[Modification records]
____

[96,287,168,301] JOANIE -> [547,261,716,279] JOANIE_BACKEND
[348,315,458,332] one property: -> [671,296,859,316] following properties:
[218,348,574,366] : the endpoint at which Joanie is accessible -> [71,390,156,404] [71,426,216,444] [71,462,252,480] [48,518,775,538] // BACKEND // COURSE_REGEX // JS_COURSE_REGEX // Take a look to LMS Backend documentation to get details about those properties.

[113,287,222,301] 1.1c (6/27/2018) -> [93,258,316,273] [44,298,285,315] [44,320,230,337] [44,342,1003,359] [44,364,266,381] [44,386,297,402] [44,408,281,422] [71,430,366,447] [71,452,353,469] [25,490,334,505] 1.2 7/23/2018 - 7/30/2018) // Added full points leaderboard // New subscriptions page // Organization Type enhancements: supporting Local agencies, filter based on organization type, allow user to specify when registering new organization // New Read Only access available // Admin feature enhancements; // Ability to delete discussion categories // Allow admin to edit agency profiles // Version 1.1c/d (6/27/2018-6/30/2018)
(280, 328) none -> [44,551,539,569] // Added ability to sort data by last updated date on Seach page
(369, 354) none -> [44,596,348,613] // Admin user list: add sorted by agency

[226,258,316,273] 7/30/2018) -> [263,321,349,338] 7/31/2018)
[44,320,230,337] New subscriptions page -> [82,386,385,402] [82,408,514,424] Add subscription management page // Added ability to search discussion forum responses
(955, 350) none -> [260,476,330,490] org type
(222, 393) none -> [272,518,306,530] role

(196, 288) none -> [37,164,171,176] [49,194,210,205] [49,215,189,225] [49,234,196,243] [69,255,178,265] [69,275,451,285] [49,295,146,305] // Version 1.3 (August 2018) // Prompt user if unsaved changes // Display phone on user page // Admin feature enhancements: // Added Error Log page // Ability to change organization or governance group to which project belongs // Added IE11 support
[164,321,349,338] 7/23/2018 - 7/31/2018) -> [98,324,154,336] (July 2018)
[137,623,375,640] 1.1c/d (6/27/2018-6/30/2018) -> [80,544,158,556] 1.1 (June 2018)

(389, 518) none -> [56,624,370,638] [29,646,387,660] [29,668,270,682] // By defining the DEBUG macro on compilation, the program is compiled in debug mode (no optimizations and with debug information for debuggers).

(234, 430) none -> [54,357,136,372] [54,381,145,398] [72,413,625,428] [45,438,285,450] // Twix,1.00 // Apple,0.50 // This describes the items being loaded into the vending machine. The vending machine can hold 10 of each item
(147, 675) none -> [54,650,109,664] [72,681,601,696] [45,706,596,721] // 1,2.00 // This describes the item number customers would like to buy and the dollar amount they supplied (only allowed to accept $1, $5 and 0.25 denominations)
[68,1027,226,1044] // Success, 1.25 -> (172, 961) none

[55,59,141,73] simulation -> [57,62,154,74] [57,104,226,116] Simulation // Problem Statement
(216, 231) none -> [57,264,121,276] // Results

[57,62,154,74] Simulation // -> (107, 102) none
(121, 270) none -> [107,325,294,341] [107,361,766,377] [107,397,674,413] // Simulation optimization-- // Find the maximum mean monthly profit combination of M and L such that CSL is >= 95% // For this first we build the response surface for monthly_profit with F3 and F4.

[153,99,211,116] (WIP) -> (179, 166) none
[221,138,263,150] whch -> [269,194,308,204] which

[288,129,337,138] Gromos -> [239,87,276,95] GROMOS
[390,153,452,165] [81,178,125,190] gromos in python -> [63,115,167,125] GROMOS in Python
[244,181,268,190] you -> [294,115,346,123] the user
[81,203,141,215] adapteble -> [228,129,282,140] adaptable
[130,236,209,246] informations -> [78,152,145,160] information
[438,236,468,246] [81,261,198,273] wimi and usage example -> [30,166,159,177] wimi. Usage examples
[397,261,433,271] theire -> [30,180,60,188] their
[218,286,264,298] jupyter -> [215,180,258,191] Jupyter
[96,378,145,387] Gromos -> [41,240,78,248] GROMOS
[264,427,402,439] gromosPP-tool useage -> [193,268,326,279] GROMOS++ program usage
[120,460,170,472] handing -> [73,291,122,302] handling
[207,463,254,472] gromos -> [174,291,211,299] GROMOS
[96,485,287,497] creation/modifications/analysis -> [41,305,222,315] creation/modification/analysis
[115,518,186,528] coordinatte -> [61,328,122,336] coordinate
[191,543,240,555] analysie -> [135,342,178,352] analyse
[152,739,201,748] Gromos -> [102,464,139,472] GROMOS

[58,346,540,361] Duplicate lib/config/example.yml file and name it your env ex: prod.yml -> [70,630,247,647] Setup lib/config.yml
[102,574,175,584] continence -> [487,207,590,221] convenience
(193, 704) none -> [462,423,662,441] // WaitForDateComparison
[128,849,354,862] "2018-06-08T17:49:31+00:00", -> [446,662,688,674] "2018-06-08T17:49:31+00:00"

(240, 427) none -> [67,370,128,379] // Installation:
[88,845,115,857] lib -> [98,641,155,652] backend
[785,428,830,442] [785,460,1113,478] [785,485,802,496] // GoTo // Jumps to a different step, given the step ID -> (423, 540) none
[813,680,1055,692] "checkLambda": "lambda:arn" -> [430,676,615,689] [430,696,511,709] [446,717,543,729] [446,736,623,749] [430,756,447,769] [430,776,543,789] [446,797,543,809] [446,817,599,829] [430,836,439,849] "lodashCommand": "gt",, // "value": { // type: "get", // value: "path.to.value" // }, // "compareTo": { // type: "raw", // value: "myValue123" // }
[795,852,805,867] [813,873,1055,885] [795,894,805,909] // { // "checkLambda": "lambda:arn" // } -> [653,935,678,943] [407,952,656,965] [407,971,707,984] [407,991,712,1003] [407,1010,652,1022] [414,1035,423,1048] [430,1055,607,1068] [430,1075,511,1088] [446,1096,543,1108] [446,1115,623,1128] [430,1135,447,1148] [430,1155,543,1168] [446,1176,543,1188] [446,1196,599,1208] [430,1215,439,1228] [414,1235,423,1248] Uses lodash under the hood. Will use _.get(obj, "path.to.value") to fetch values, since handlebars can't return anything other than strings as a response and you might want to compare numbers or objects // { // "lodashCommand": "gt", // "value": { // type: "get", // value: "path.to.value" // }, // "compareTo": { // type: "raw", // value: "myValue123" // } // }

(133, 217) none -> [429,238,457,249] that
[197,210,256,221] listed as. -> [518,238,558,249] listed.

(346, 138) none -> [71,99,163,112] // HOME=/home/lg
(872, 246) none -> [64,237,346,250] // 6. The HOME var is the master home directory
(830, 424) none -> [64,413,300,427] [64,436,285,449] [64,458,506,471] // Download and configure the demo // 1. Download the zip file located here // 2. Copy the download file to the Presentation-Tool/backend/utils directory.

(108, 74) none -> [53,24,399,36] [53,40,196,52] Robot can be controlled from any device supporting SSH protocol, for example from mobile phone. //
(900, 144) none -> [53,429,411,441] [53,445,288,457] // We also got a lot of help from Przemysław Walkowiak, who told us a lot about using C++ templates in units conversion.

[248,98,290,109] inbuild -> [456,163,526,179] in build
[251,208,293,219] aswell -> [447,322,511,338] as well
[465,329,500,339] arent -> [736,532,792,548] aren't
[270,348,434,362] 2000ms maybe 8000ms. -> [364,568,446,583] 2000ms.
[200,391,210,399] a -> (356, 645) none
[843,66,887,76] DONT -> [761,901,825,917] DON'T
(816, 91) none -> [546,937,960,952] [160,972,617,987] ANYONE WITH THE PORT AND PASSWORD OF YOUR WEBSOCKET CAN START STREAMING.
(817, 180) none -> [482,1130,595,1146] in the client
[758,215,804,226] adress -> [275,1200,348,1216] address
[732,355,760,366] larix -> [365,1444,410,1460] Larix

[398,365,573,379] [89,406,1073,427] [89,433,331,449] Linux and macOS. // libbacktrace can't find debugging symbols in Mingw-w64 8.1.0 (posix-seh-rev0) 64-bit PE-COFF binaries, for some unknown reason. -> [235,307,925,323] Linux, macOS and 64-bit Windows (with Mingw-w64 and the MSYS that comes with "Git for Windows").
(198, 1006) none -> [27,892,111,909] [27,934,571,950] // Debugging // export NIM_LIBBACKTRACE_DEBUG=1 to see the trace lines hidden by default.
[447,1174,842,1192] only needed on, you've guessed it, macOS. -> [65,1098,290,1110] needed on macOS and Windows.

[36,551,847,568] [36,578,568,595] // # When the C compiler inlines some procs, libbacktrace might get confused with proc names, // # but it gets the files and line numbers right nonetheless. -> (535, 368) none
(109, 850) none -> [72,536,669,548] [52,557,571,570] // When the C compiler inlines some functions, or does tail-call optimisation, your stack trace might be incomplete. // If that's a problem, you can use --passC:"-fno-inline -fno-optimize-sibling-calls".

____

Work task - From the first line of the data through the line with "[218,348,574,366] : the", quote each line exactly and add nothing else.

Written answer -
[96,287,168,301] JOANIE -> [547,261,716,279] JOANIE_BACKEND
[348,315,458,332] one property: -> [671,296,859,316] following properties:
[218,348,574,366] : the endpoint at which Joanie is accessible -> [71,390,156,404] [71,426,216,444] [71,462,252,480] [48,518,775,538] // BACKEND // COURSE_REGEX // JS_COURSE_REGEX // Take a look to LMS Backend documentation to get details about those properties.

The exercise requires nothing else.